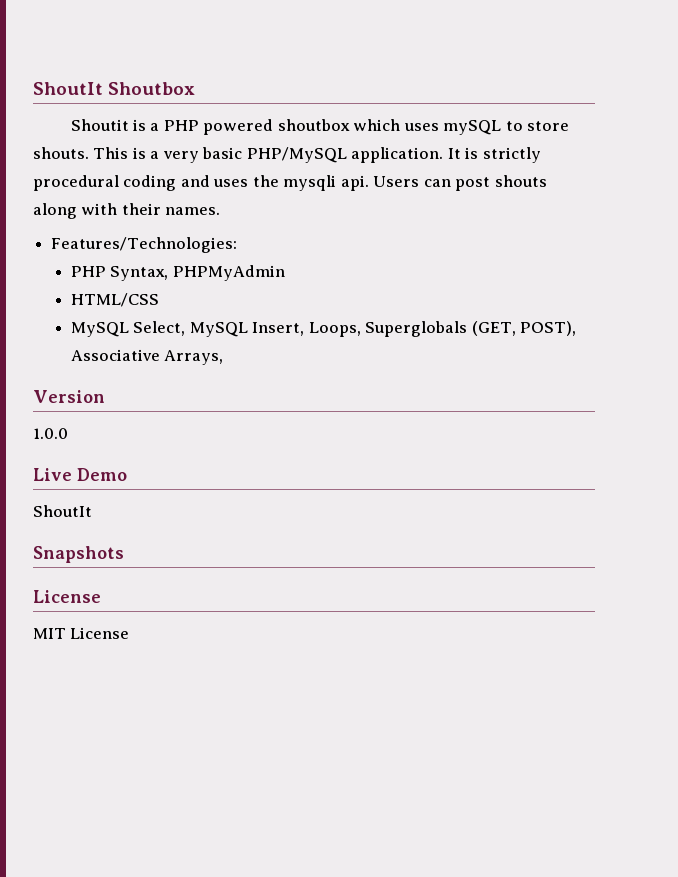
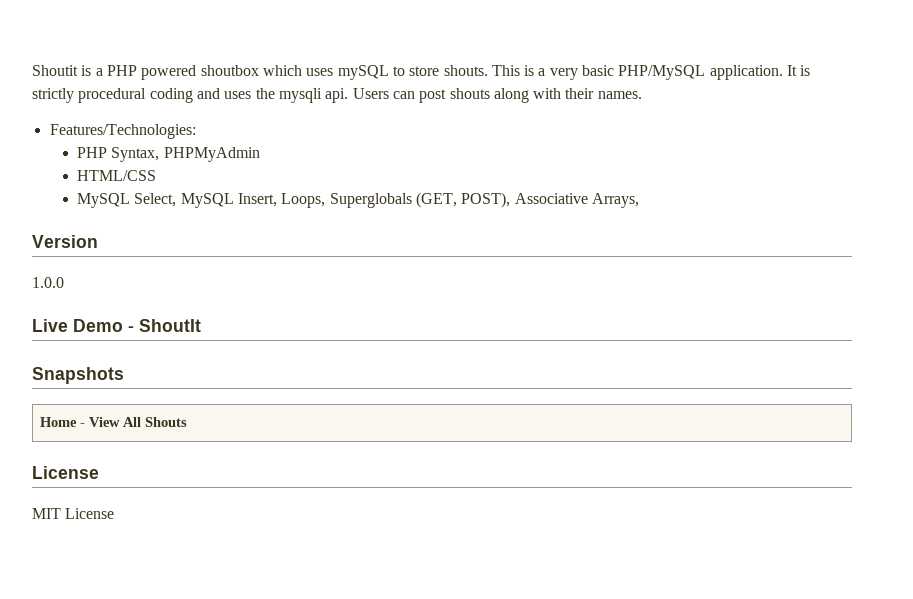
- ShoutIt Shoutbox
- Live Demo
- ShoutIt
+ Live Demo - ShoutIt
+ Home - View All Shouts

## Assignment
Everything in the listing must be restated word for word, except for the pictures.

## Solution for this exercise
- ShoutIt Shoutbox
- Live Demo
- ShoutIt
+ Live Demo - ShoutIt
+ Home - View All Shouts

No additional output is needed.